If you love the San Juans, please support the Critical Areas Ordinance

The proposed Critical Areas Ordinance, although perhaps needing strengthening, moves us in the right direction. Property rights are relative rights and are related to the health and welfare of the broader community in all of its dimensions and with that comes responsibility.

As a child and frequent passenger on the San Juan Island’s mail boat “Osage” in the 1940s, I soon became convinced the San Juans were the most beautiful, resource-rich and fragile spot in the world.

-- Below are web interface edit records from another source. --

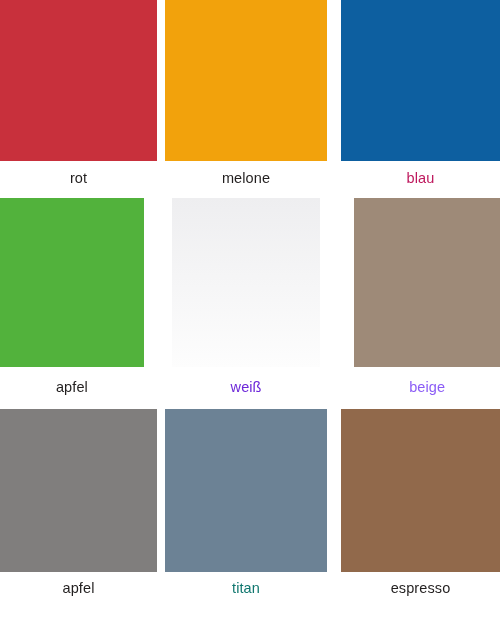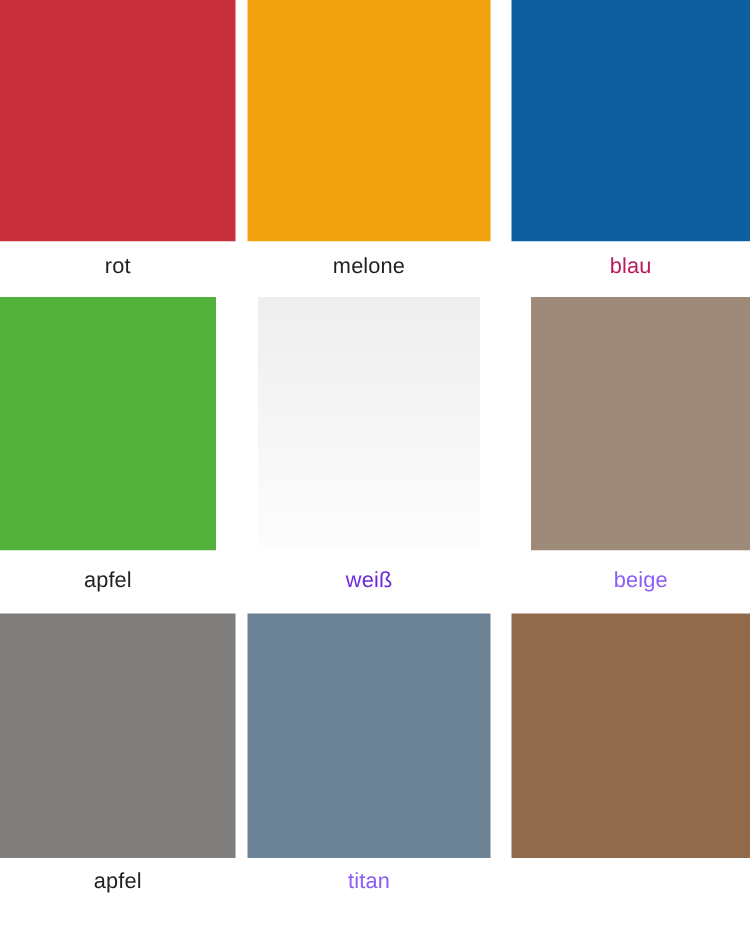--- a/index.html
+++ b/index.html
@@ -111,7 +111,7 @@
     </div>
     <div class="cell col-2">
       <div class="swatch" style="background: rgb(108, 130, 149);"></div>
-      <div class="label" style="color: #8b5cf6;">titan</div>
+      <div class="label" style="color: #0f766e;">titan</div>
     </div>
     <div class="cell col-3">
       <div class="swatch" style="background: rgb(145, 105, 75);"></div>

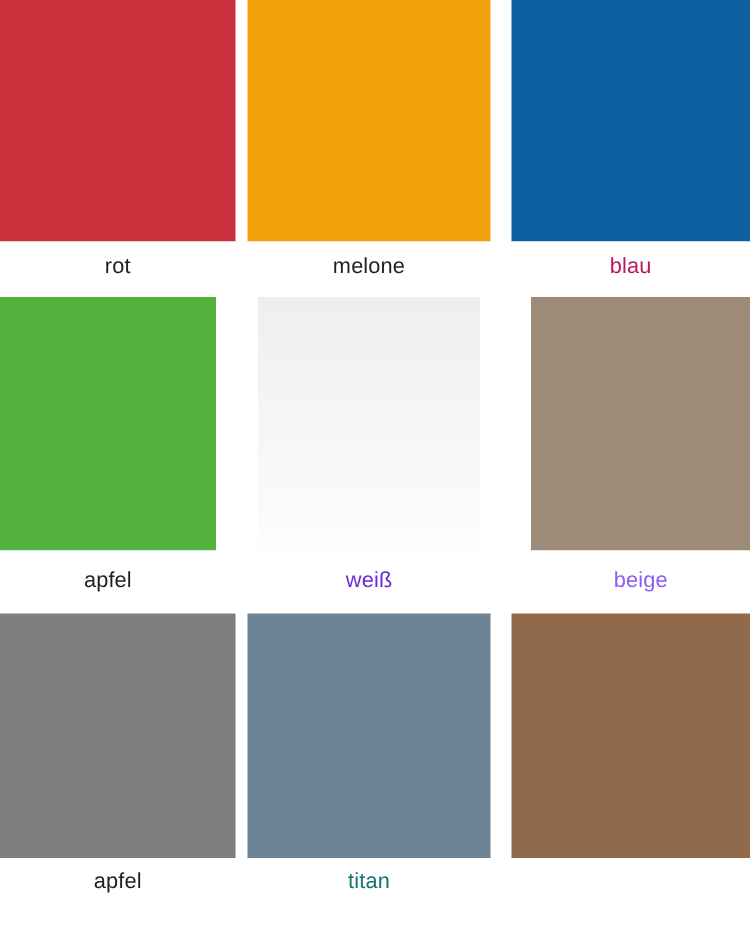--- a/index.html
+++ b/index.html
@@ -115,6 +115,7 @@
     </div>
     <div class="cell col-3">
       <div class="swatch" style="background: rgb(145, 105, 75);"></div>
+      <div class="label" style="color: rgb(34, 31, 31);">espresso</div>
     </div>
   </div>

Later, during 10 years as a commercial salmon fisherman, I profited economically but also observed insensitive development on the marine environment: Houses and bulkheads too close to forage fish (the primary food source of salmon, which in turn comprise more than 90 percent of the Southern resident orcas’ diet), spawning beaches, and meager buffers between residential development and the marine environment (allowing chemical runoff from fertilizers and other products to drain directly into sensitive marine habitat).

Wild salmon are the linchpin that hold our remarkably precious ecosystem and, indirectly, our economy together. Wild salmon are our guarantors of clean water, air and soil and a host of lifegiving organisms. The “4 H’s” of impacts on salmon — Hydro, Harvest, Hatcheries and, most relevant to us, Habitat — will shape the recovery of wild chinook and coho salmon.

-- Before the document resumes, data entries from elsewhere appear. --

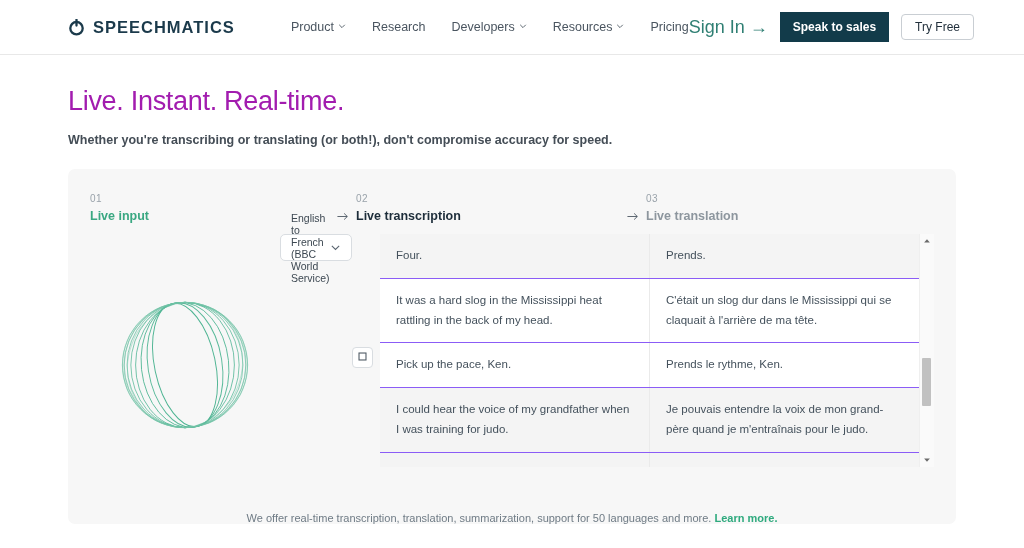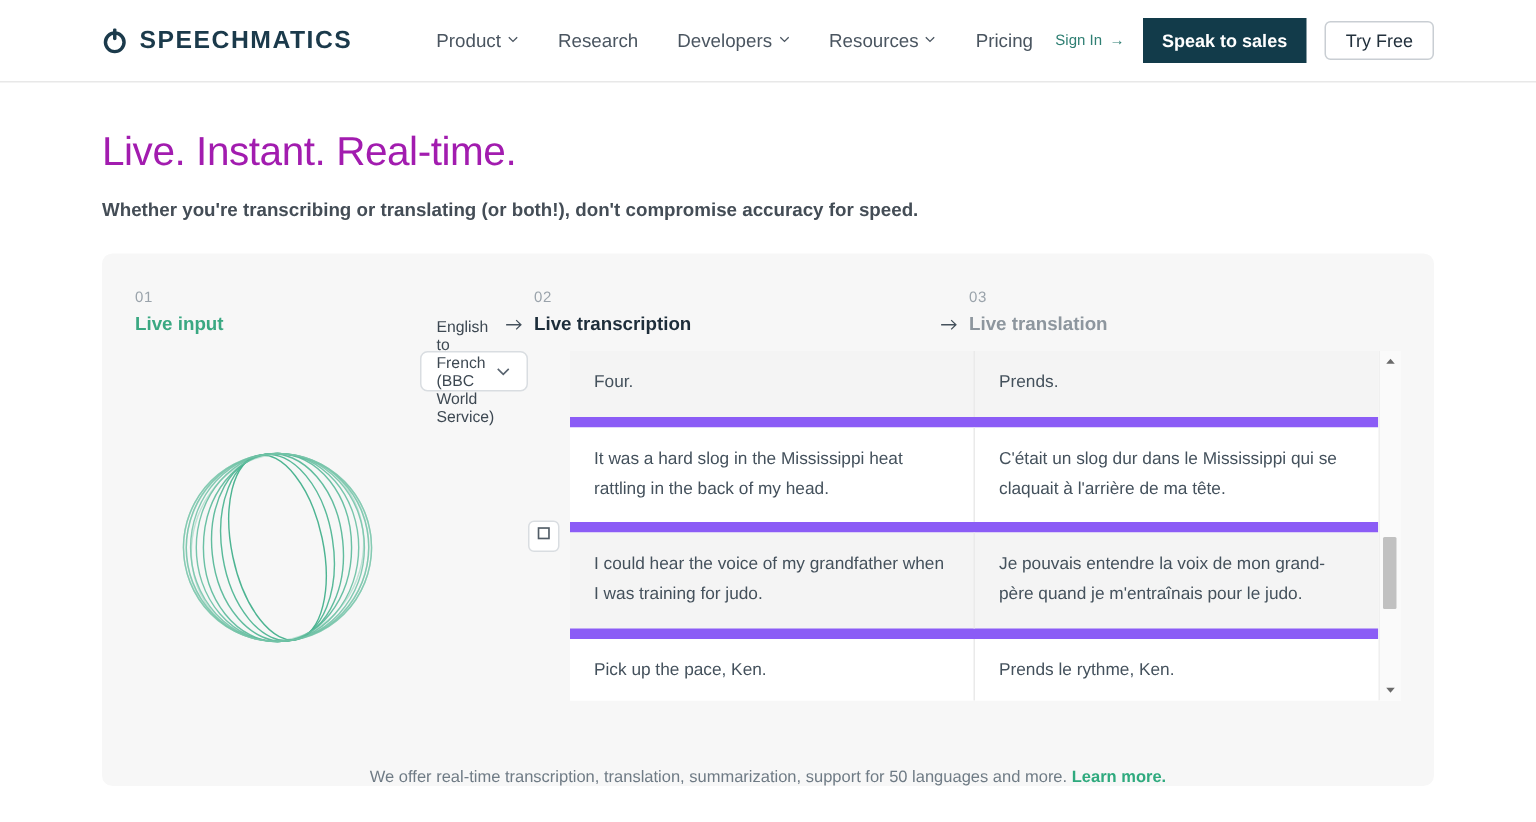--- a/index.html
+++ b/index.html
@@ -57,7 +57,7 @@
     gap: 12px;
   }
   .signin {
-    font-size: 10px;
+    font-size: 18px;
     color: #2f7f73;
     display: flex;
     align-items: center;

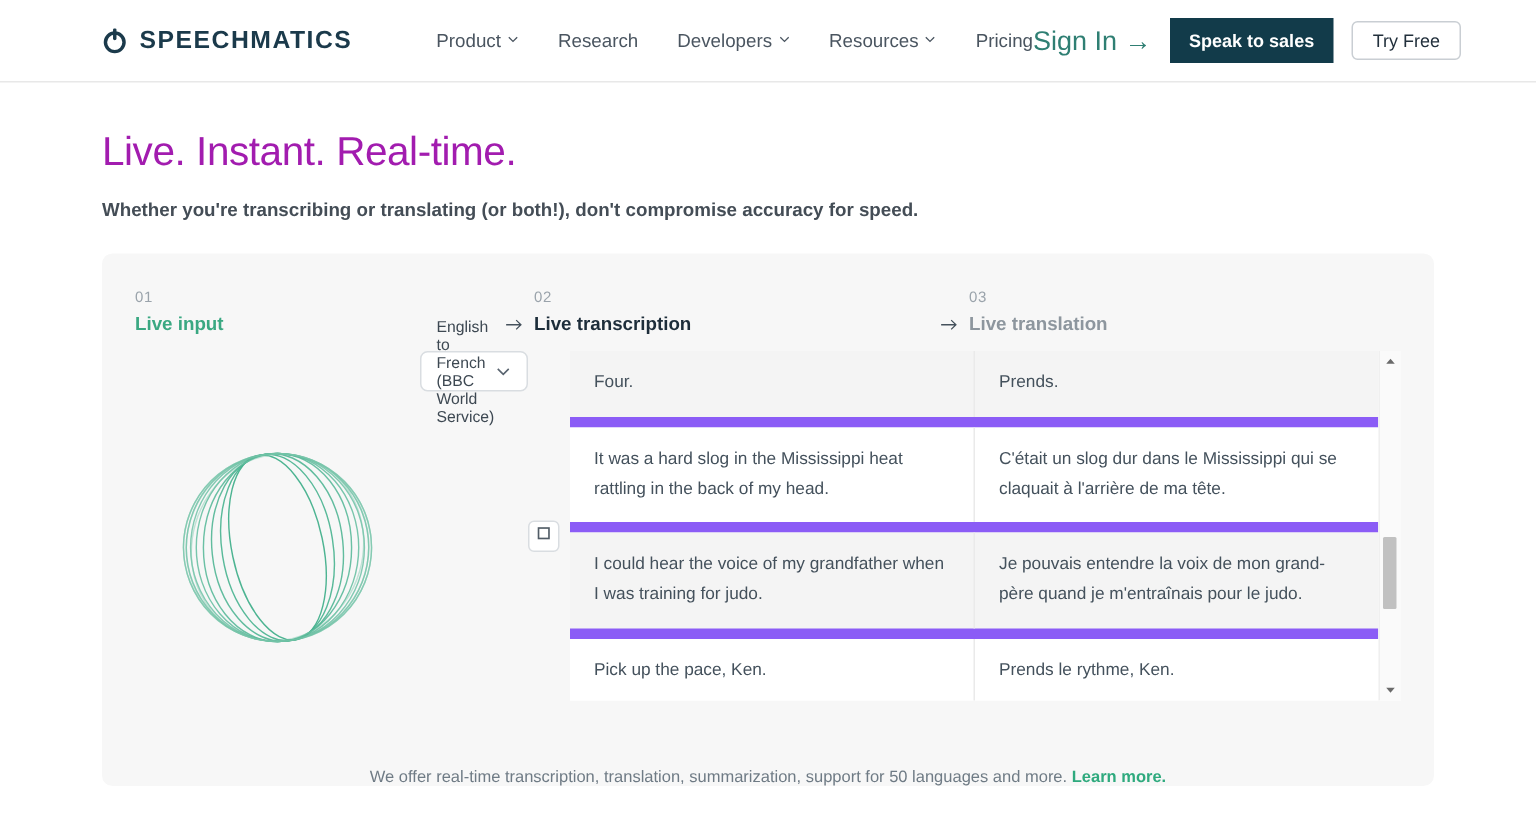--- a/index.html
+++ b/index.html
@@ -256,7 +256,7 @@
   }
   .t-row {
     display: flex;
-    border-bottom: 7px solid #8b5cf6;
+    border-bottom: 1px solid #8b5cf6;
   }
   .t-row.alt { background: #f4f4f4; }
   .t-row.plain { background: #ffffff; }

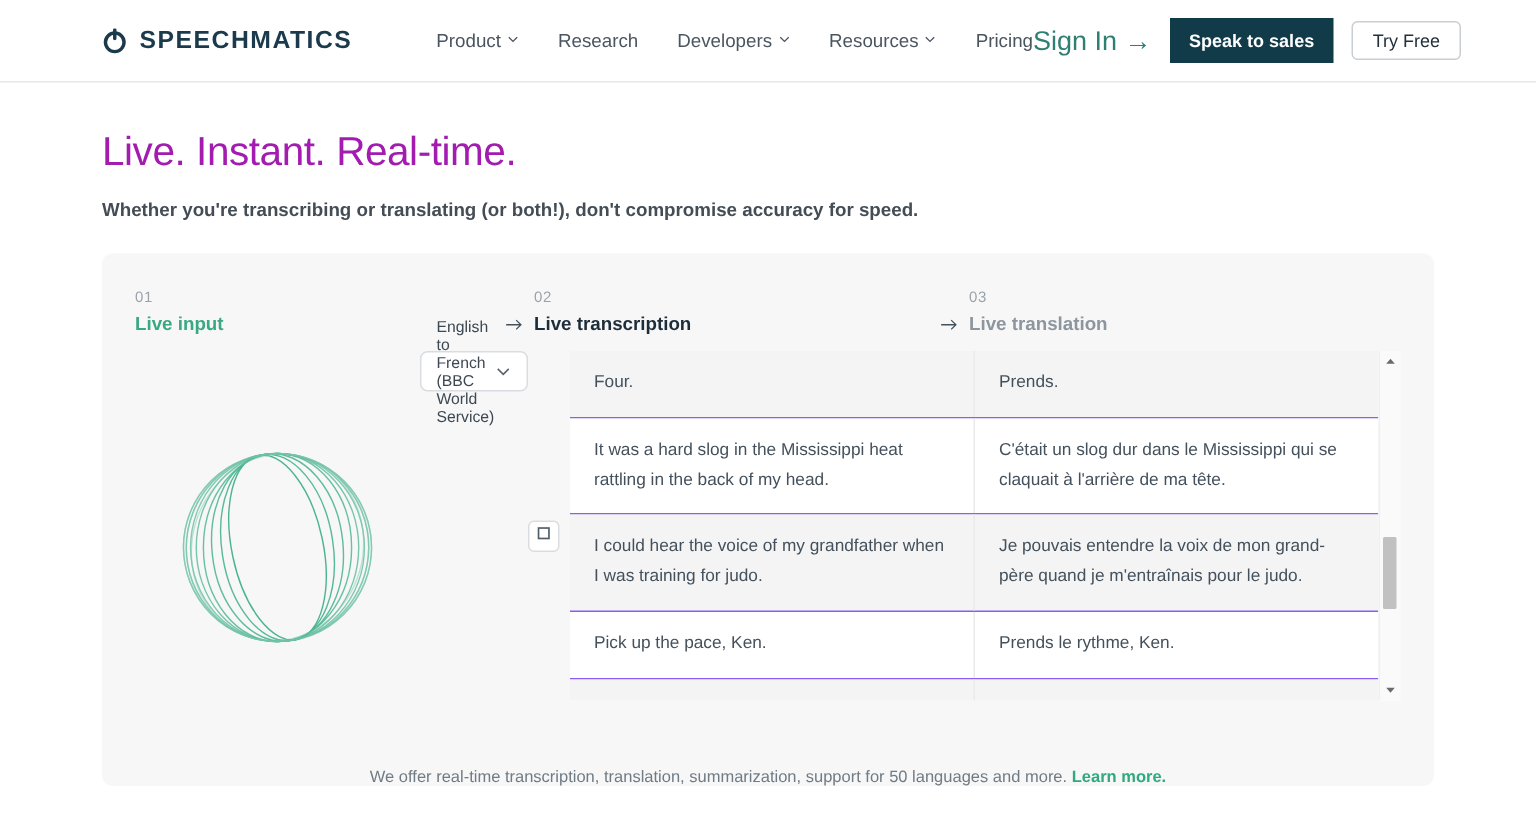--- a/index.html
+++ b/index.html
@@ -481,14 +481,14 @@
             <div class="t-cell tgt">C'était un slog dur dans le Mississippi qui se claquait à l'arrière de ma tête.</div>
           </div>
 
+          <div class="t-row plain">
+            <div class="t-cell src">Pick up the pace, Ken.</div>
+            <div class="t-cell tgt">Prends le rythme, Ken.</div>
+          </div>
+
           <div class="t-row alt">
             <div class="t-cell src">I could hear the voice of my grandfather when I was training for judo.</div>
             <div class="t-cell tgt">Je pouvais entendre la voix de mon grand-père quand je m'entraînais pour le judo.</div>
-          </div>
-
-          <div class="t-row plain">
-            <div class="t-cell src">Pick up the pace, Ken.</div>
-            <div class="t-cell tgt">Prends le rythme, Ken.</div>
           </div>
 
           <div class="t-row alt">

Best science has shown incontrovertibly that our remaining healthy San Juan shorelines can play a significant role in salmon recovery. However, with our current rate of unstrategic development, we will lose the San Juans.

The question is, do we really want to leave a legacy of seemingly pretty islands surrounded by a dead zone of sterile, fishless and lifeless sea, or do we want to preserve and rebuild a healthy, vibrant and wonder-filled ecosystem that results in increased property values, a sustainable economic resource, orcas for our grandchildren and a renewed sense of reverence for the gift of the natural world?

The proposed Critical Areas Ordinance, although perhaps needing strengthening, moves us in the right direction. Property rights are relative rights and are related to the health and welfare of the broader community in all of its dimensions and with that comes responsibility.

If you love the San Juans, please support CAO now.